#### Brief:
Find how many lines of the records hold the string "none" and reply with only that total.

#### Supplied data:

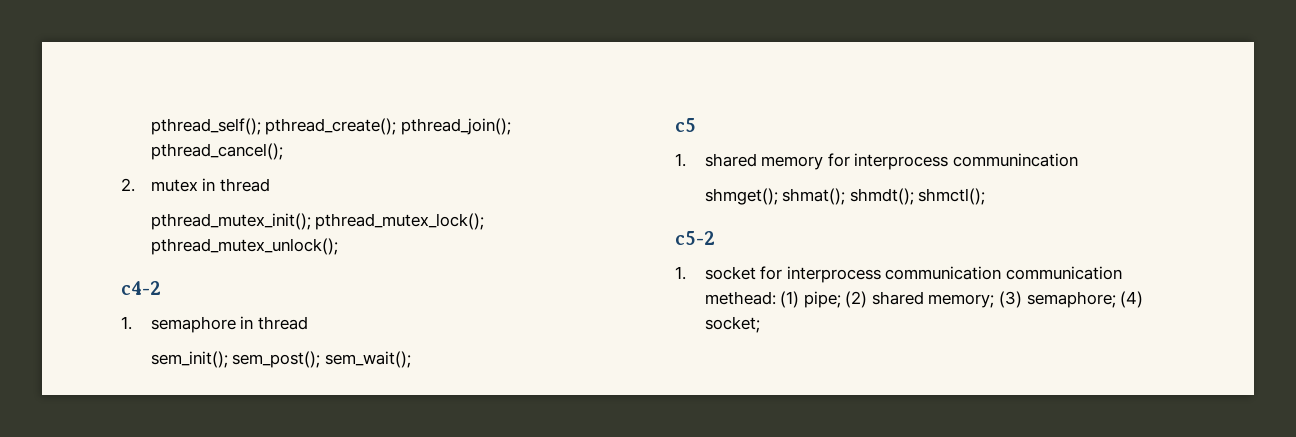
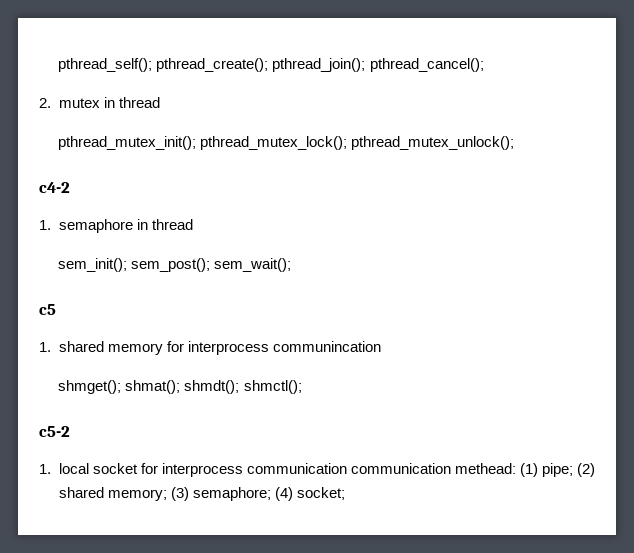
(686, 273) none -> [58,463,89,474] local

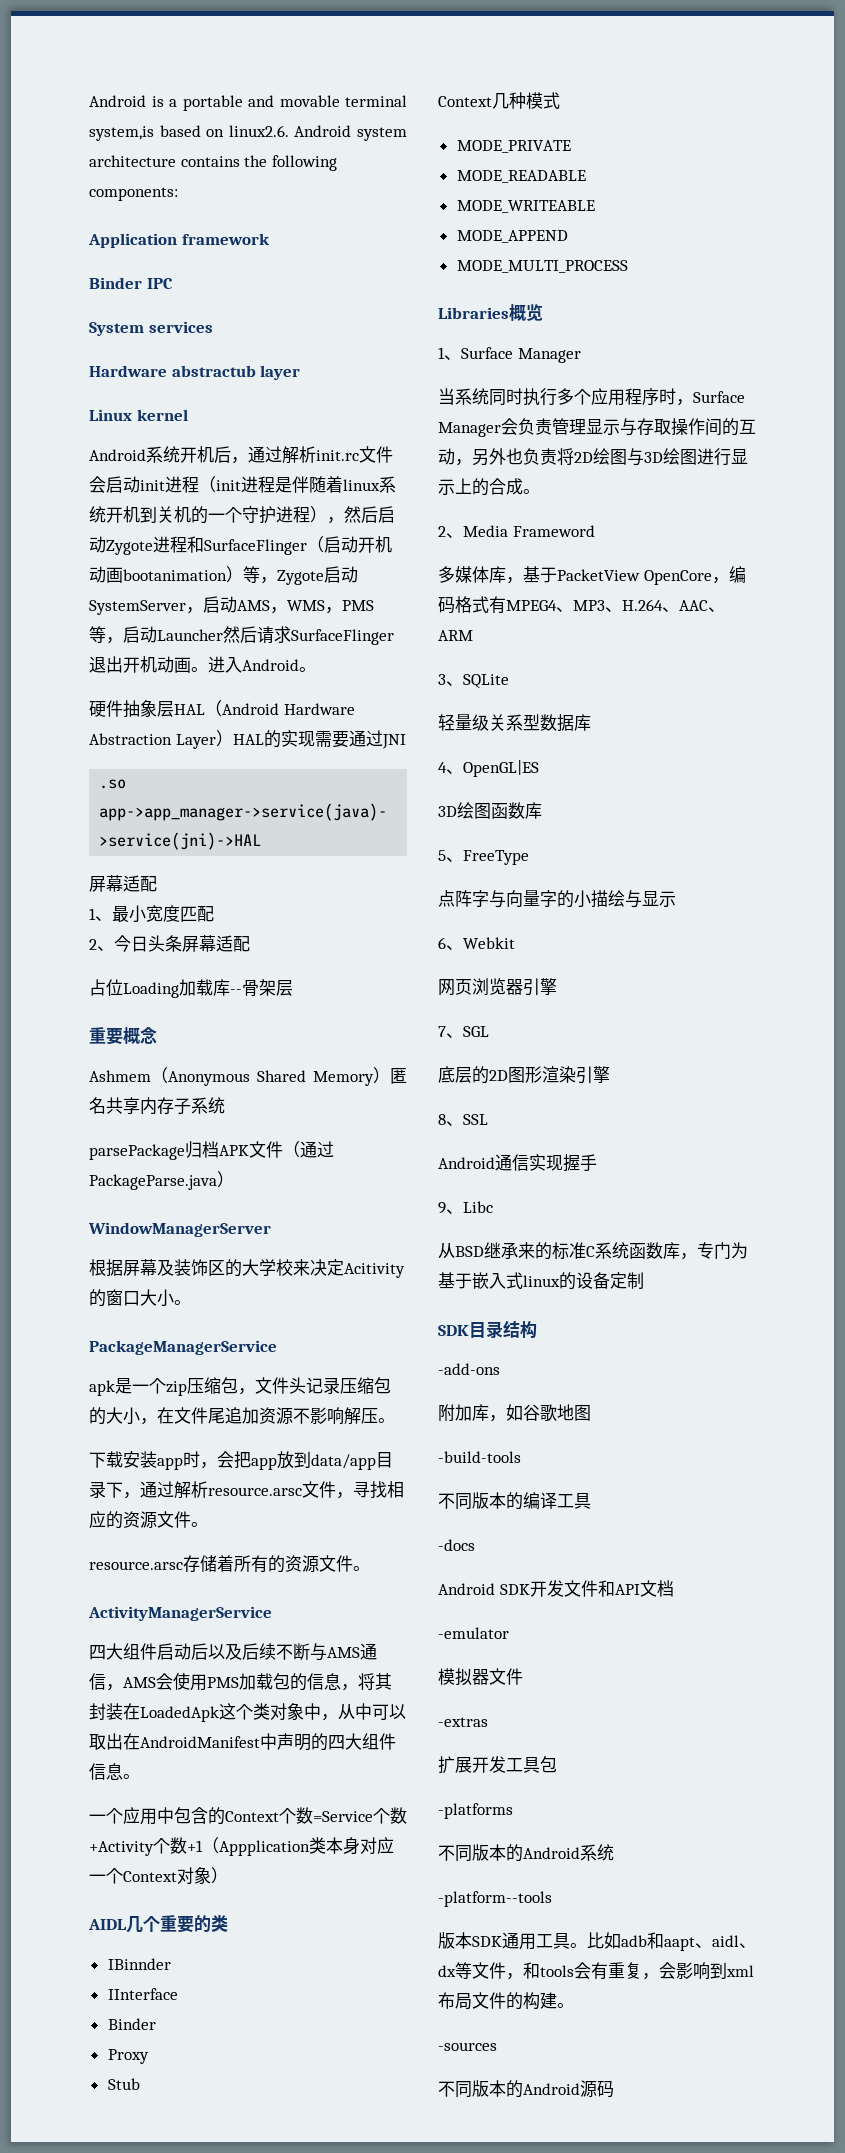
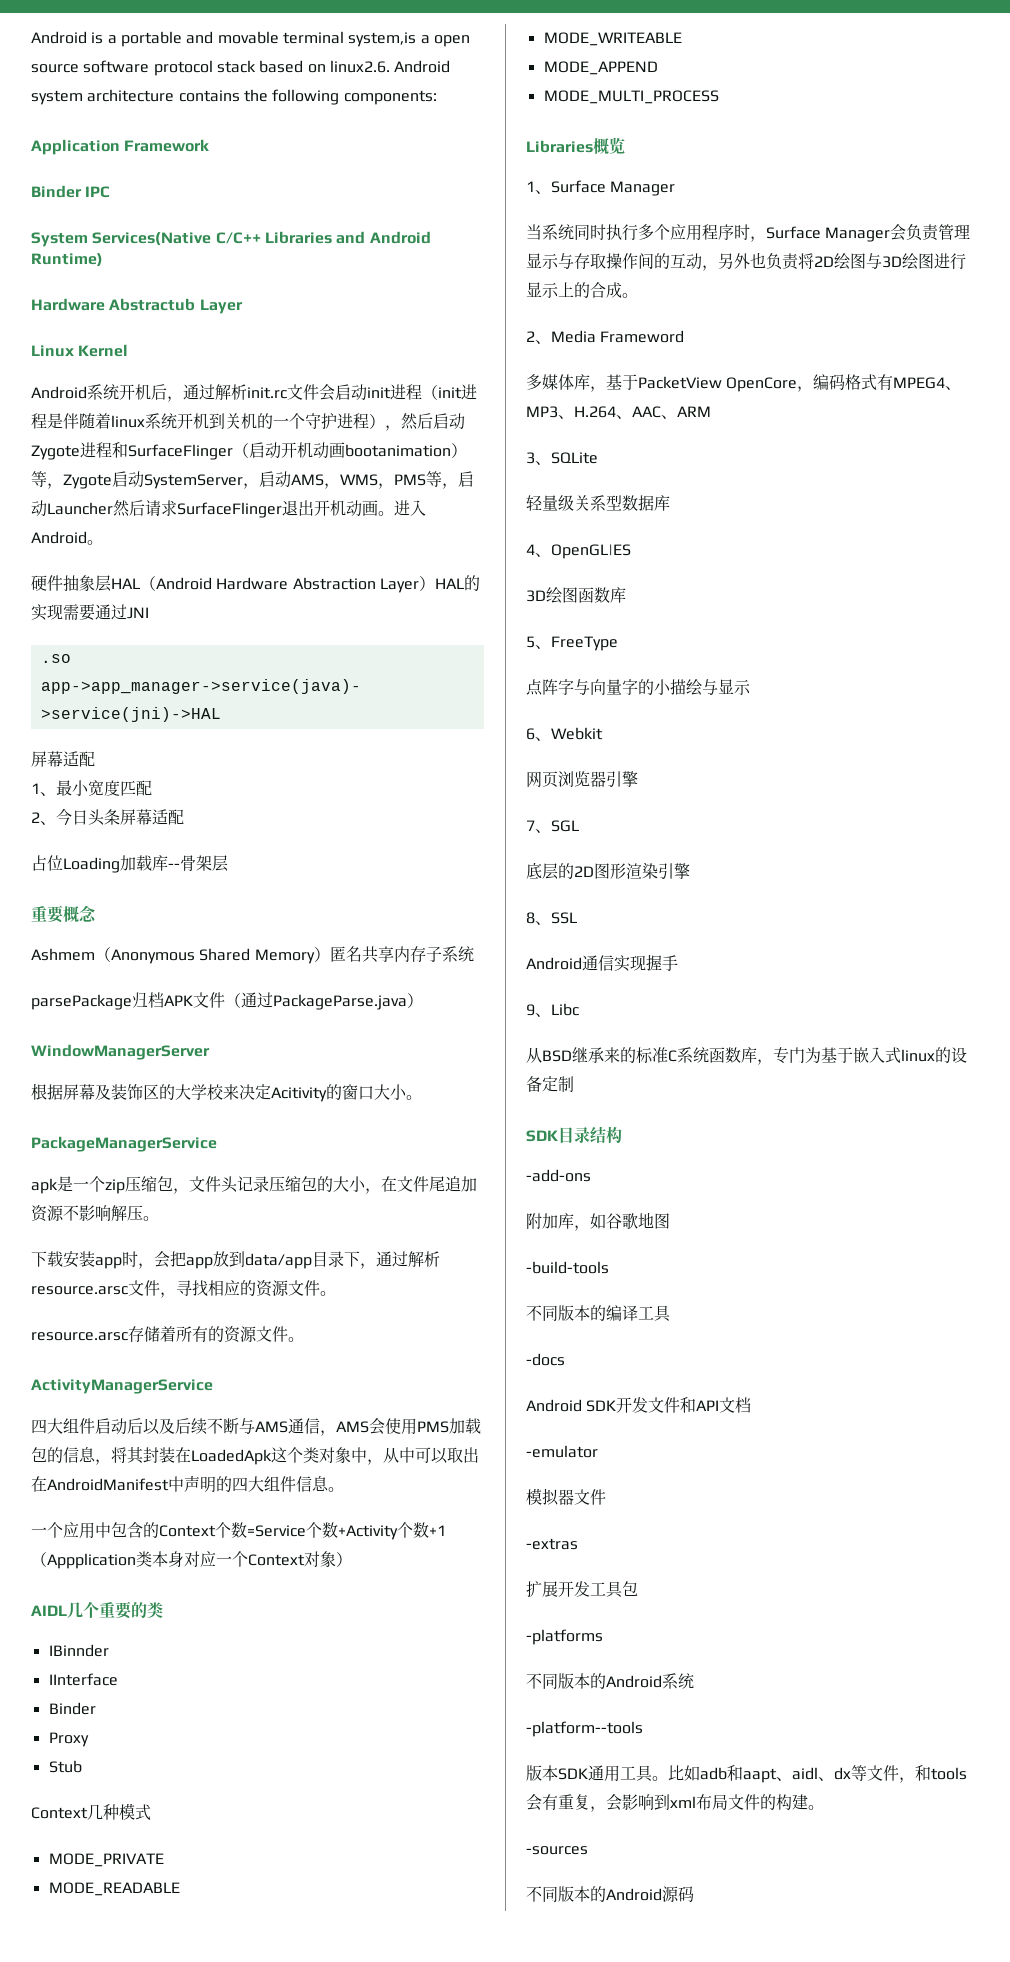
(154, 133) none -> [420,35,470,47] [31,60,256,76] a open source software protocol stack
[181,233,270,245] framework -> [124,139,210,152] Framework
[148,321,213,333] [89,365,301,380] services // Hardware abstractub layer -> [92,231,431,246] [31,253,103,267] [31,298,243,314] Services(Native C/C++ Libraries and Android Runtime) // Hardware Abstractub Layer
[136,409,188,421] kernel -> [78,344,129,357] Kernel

#### Response to the exercise:
2